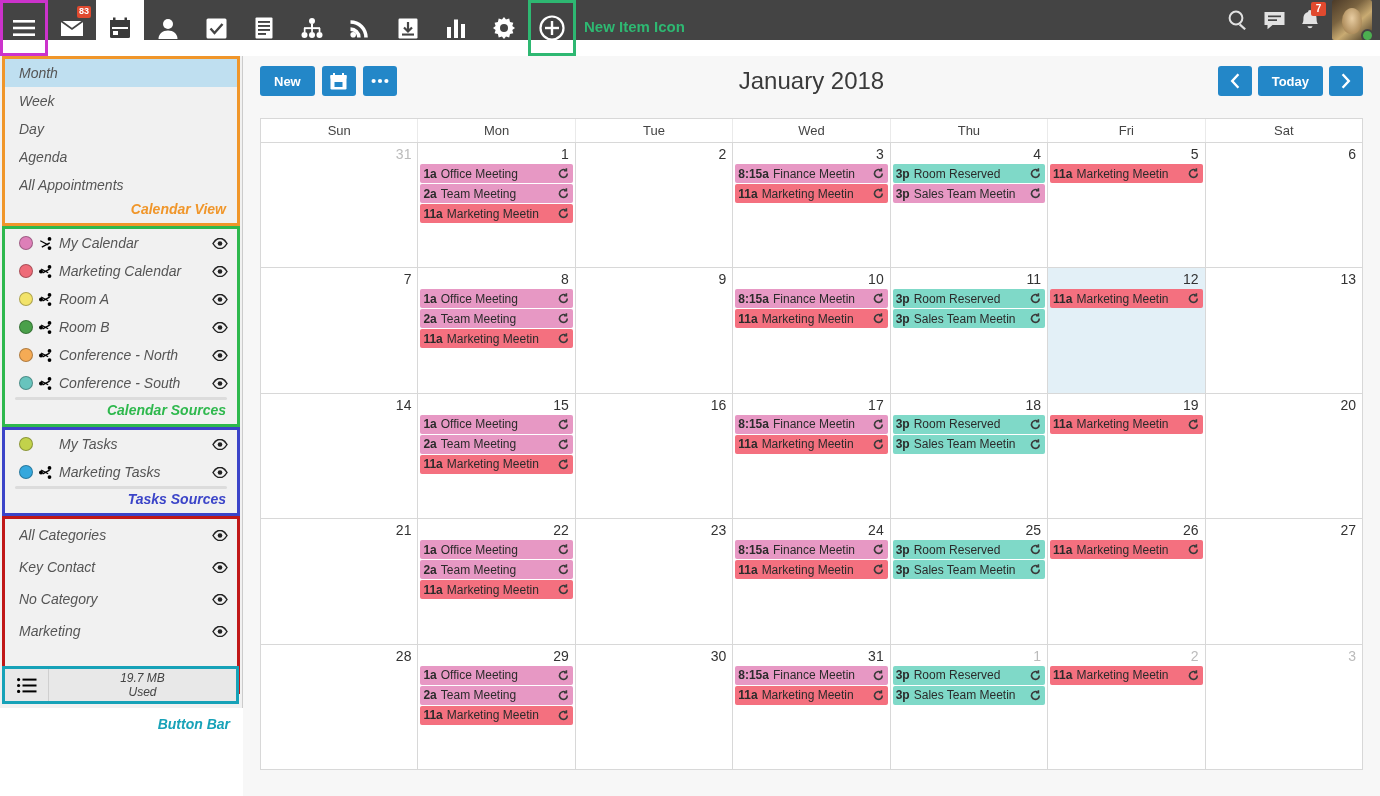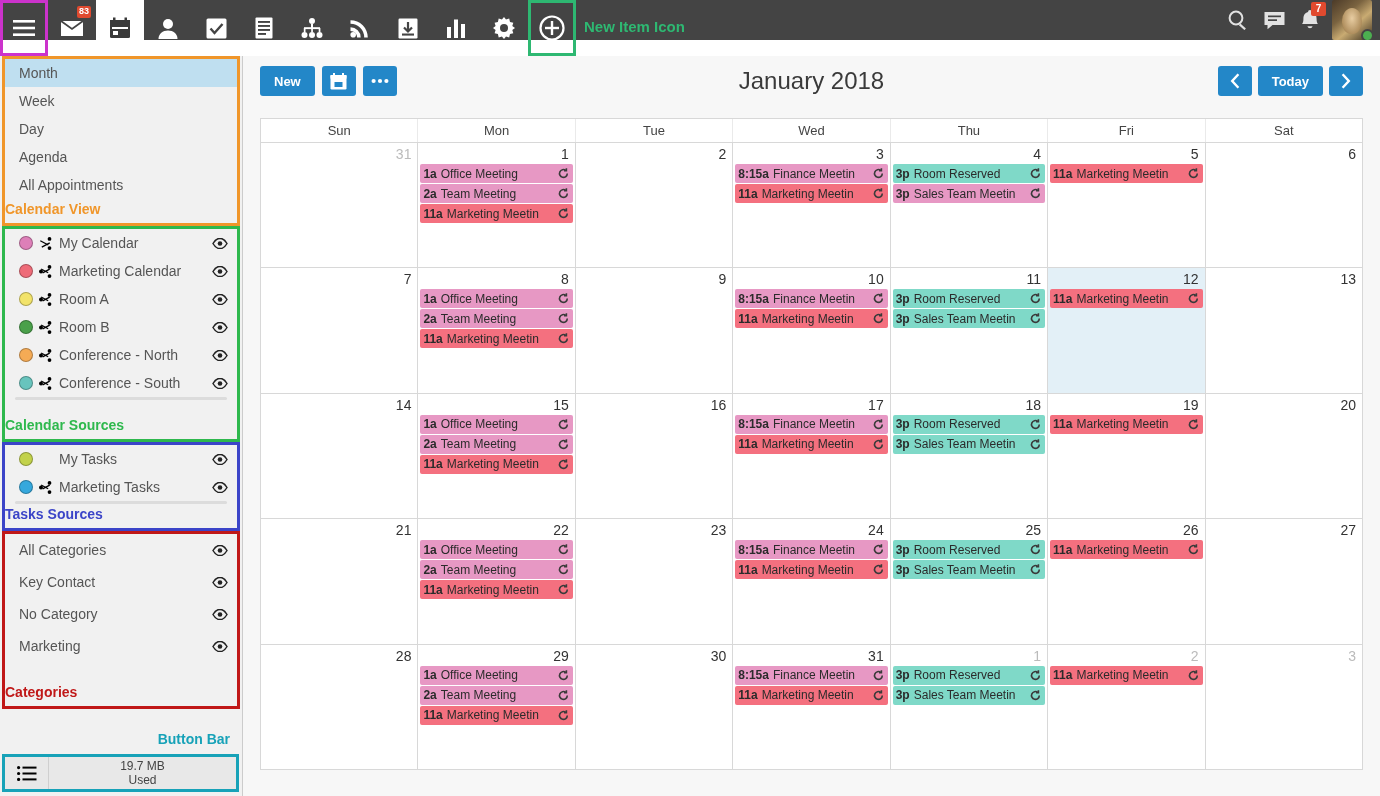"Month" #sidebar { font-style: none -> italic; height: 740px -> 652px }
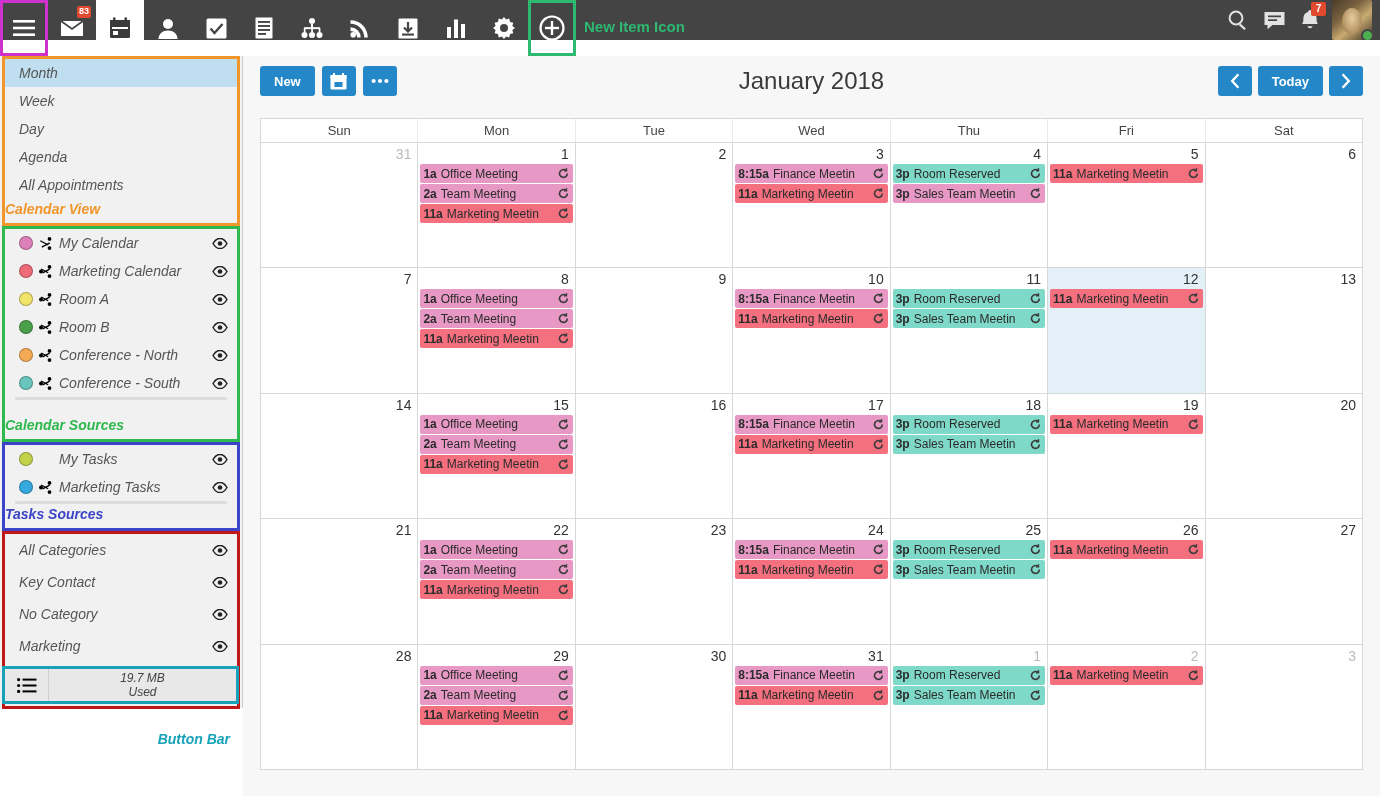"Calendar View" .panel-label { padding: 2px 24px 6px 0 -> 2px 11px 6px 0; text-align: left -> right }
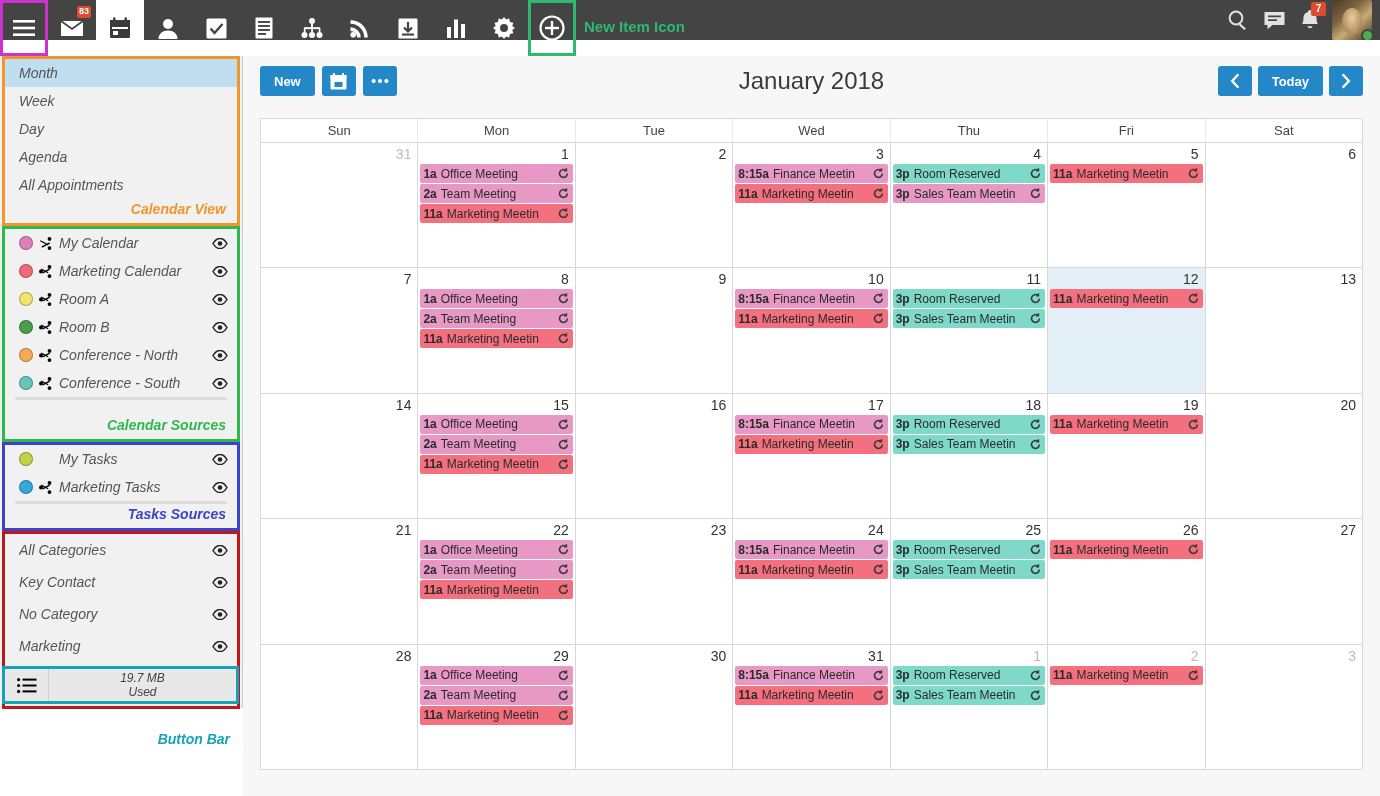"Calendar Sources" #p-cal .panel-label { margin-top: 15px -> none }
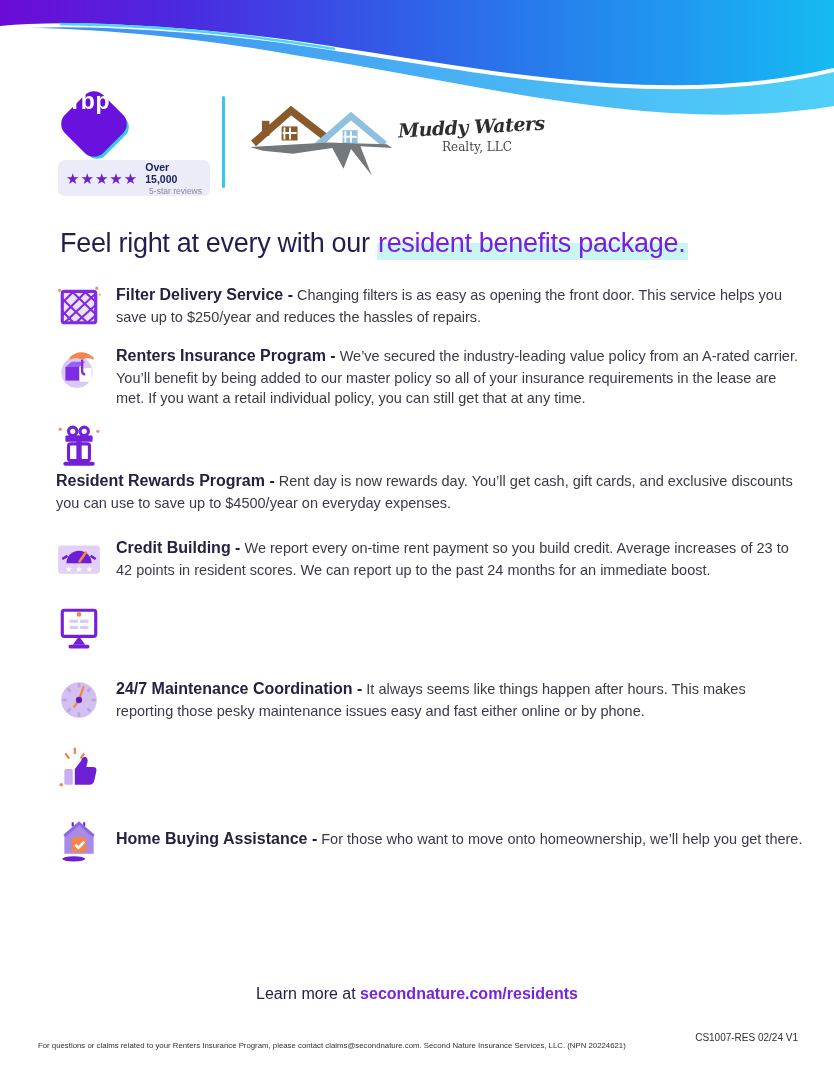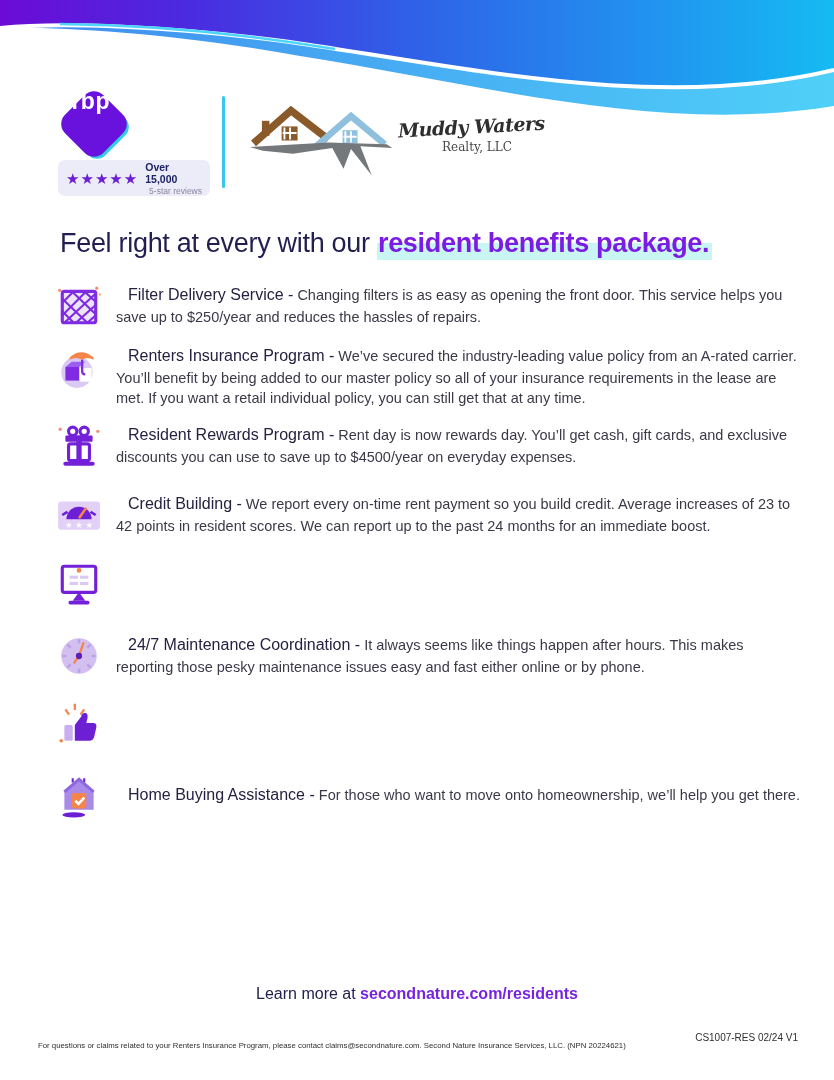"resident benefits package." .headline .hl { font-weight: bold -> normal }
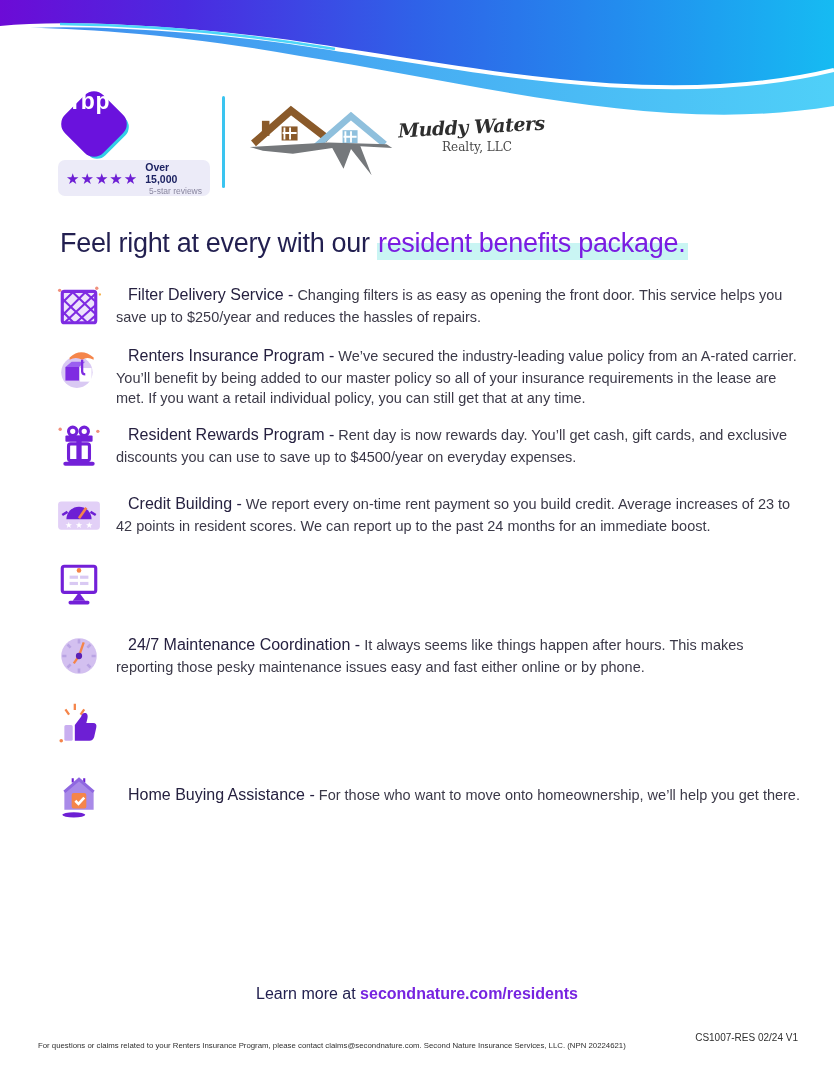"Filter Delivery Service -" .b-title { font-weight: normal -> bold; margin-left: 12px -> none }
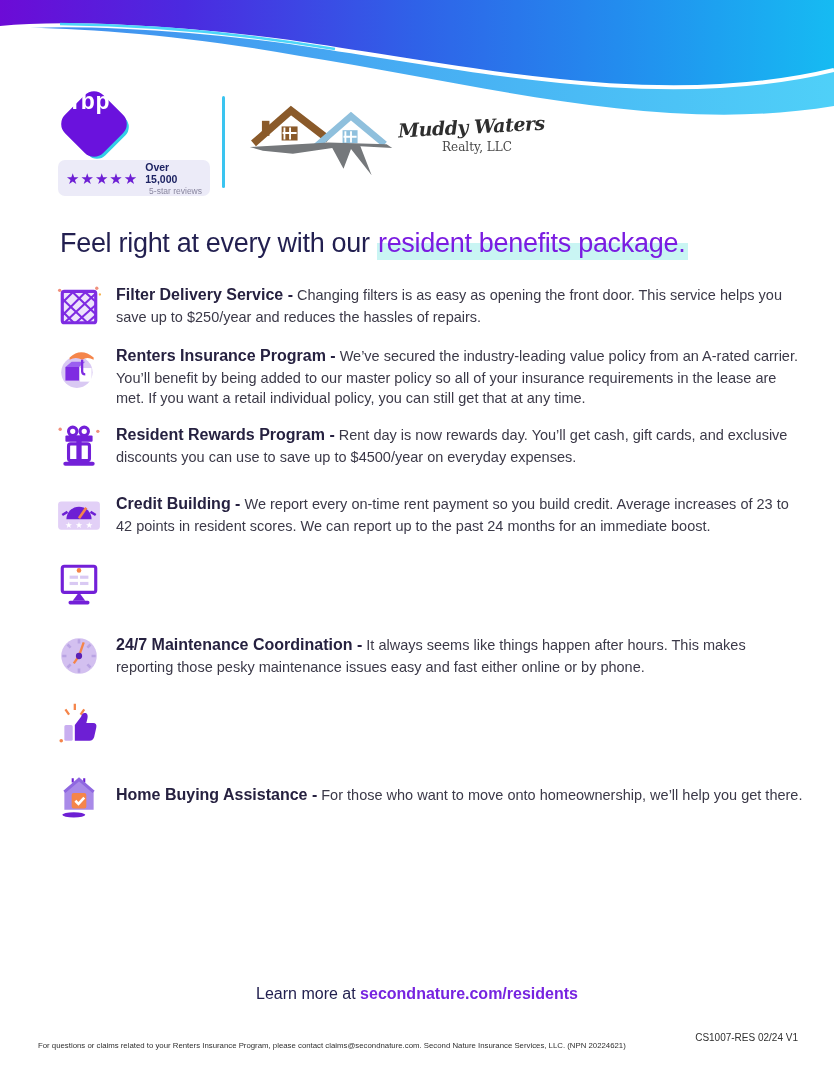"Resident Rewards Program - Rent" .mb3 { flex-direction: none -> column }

--------------------------------

The output must match, line for line, the span from the line containing "font-weight: bold ->" through the end of the data, with the pictures removed.

"resident benefits package." .headline .hl { font-weight: bold -> normal }
"Filter Delivery Service -" .b-title { font-weight: normal -> bold; margin-left: 12px -> none }
"Resident Rewards Program - Rent" .mb3 { flex-direction: none -> column }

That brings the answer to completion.